* [TASK PROMPT] Search the data for the word "justify" and copy every line that contains it.

════

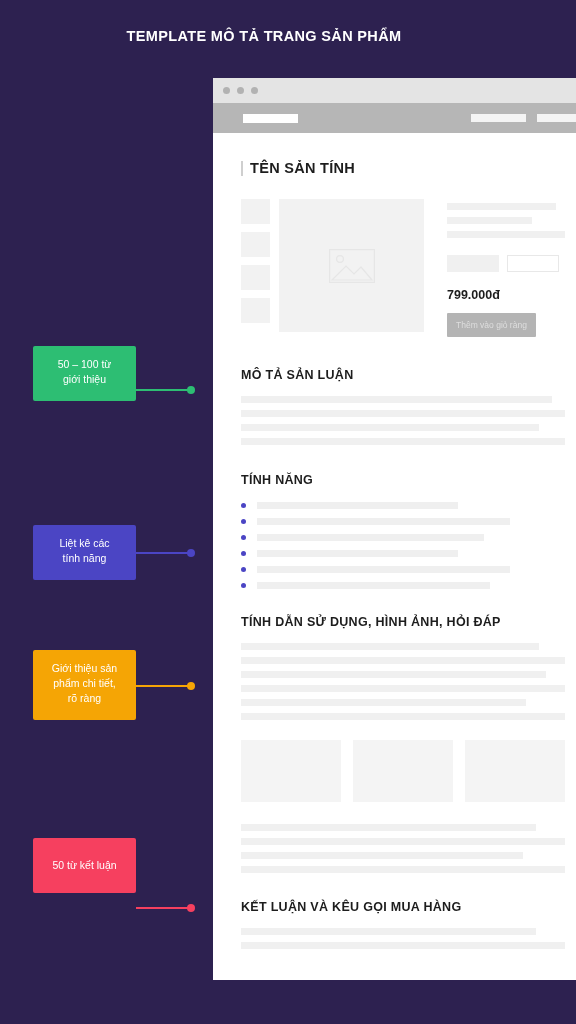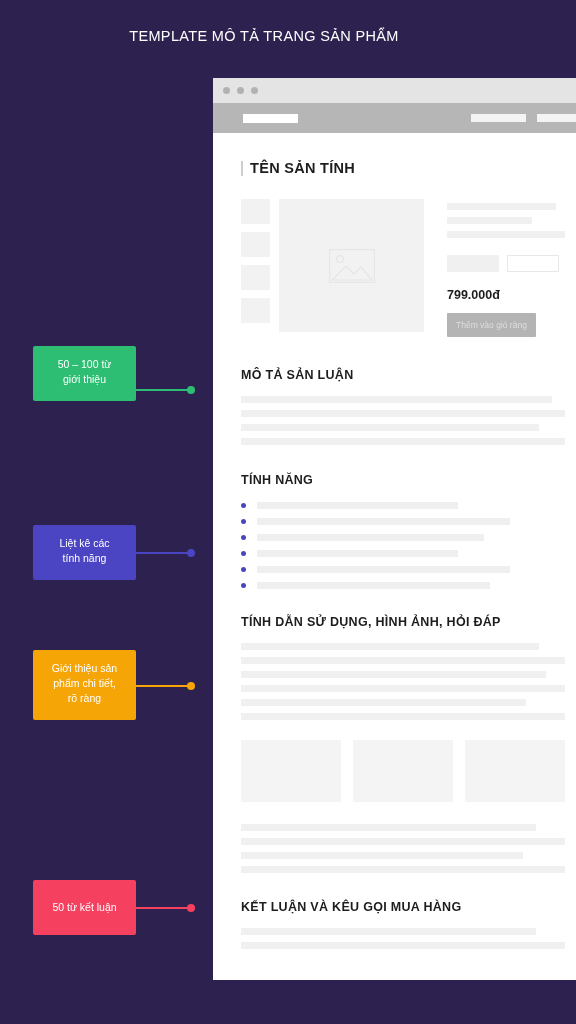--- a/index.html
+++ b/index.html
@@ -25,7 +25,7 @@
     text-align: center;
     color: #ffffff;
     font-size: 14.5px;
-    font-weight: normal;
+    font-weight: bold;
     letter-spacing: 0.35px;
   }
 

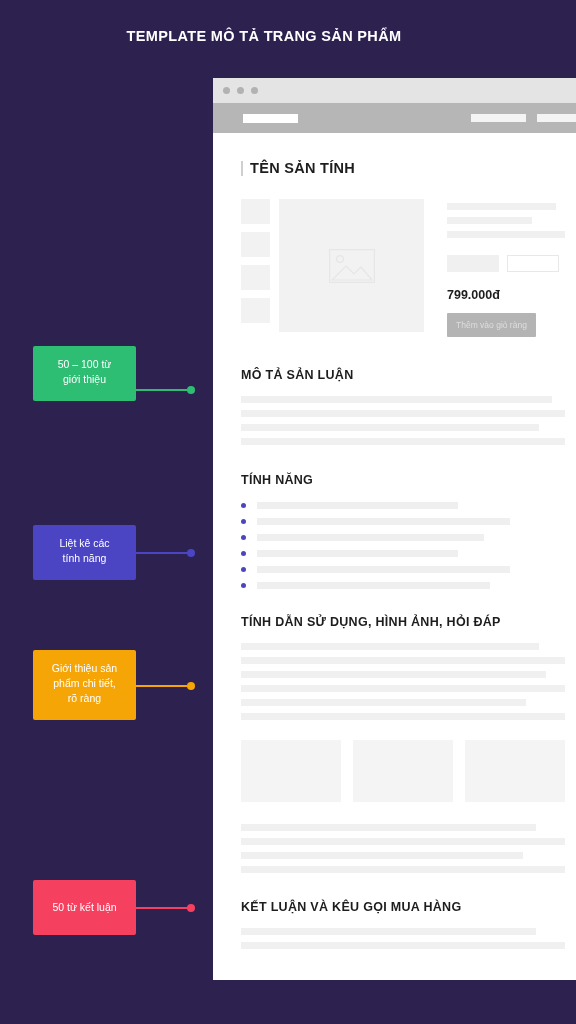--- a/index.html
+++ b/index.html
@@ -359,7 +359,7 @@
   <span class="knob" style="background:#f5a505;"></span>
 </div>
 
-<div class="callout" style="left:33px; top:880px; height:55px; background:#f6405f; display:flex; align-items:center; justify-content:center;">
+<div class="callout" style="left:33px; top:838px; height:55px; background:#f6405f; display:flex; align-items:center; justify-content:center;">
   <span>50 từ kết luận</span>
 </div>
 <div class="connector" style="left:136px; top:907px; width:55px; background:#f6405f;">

════

* [RESULT OF THE EXERCISE]
-<div class="callout" style="left:33px; top:880px; height:55px; background:#f6405f; display:flex; align-items:center; justify-content:center;">
+<div class="callout" style="left:33px; top:838px; height:55px; background:#f6405f; display:flex; align-items:center; justify-content:center;">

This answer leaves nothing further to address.